→ **What needs to be done**
Leave out any picture and return the remaining listing below exactly as given.

------

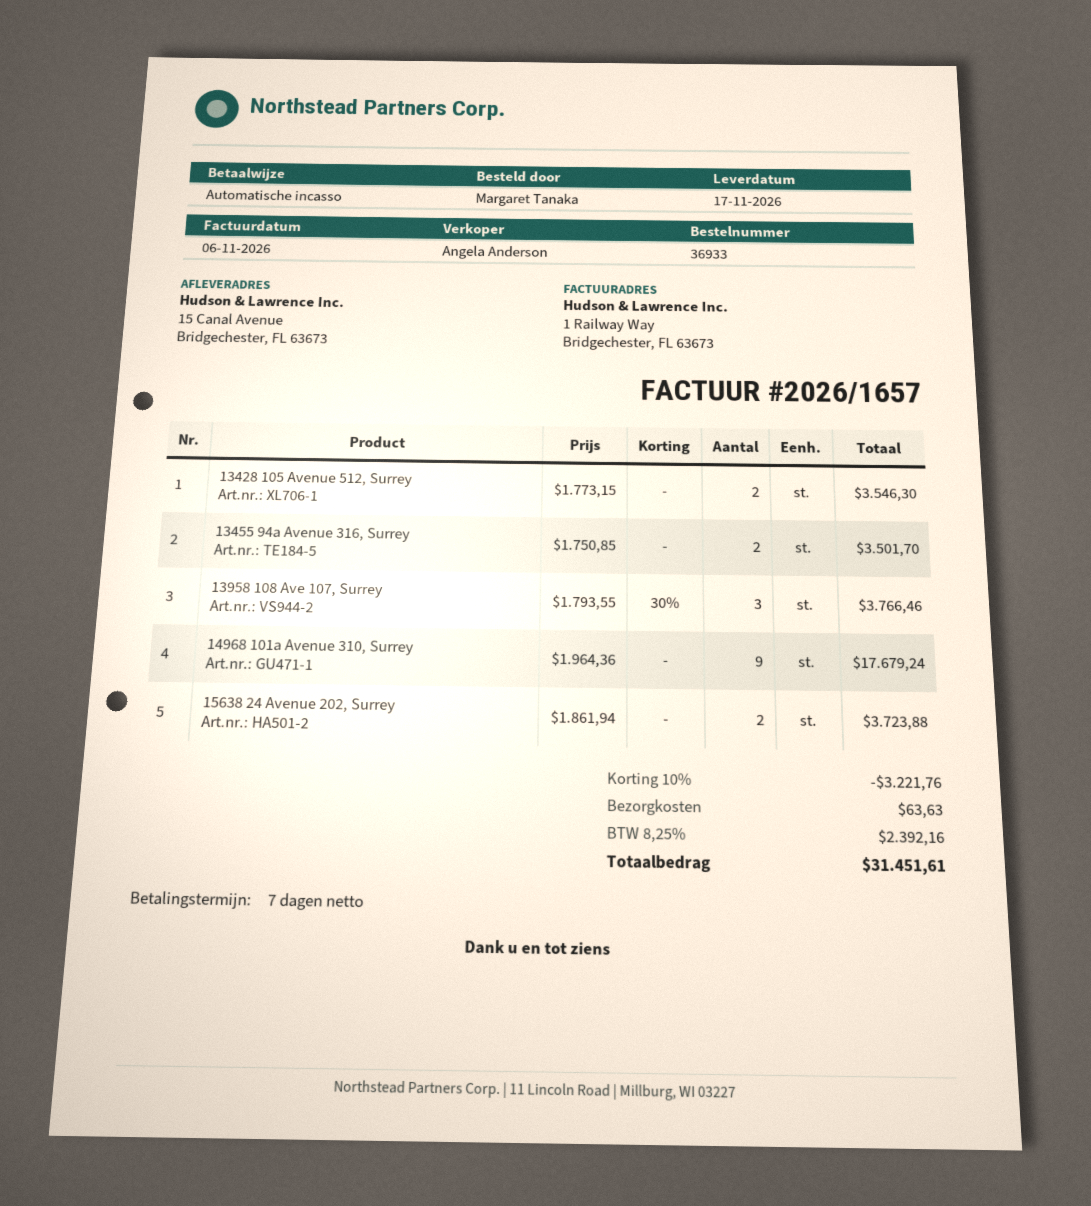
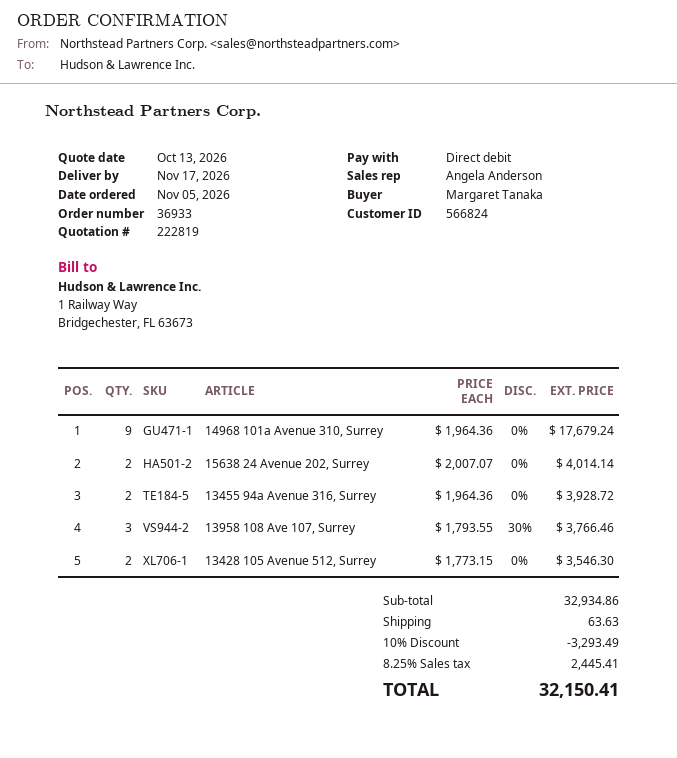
13455 94a Avenue 316, Surrey: 2 x 1750.85 = 3501.70 -> 2 x 1964.36 = 3928.72
15638 24 Avenue 202, Surrey: 2 x 1861.94 = 3723.88 -> 2 x 2007.07 = 4014.14
discount: 10% = 3221.76 -> 10% = 3293.49
tax: 8.25% = 2392.16 -> 8.25% = 2445.41
total: 31451.61 -> 32150.41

------

→ **Response**
13455 94a Avenue 316, Surrey: 2 x 1750.85 = 3501.70 -> 2 x 1964.36 = 3928.72
15638 24 Avenue 202, Surrey: 2 x 1861.94 = 3723.88 -> 2 x 2007.07 = 4014.14
discount: 10% = 3221.76 -> 10% = 3293.49
tax: 8.25% = 2392.16 -> 8.25% = 2445.41
total: 31451.61 -> 32150.41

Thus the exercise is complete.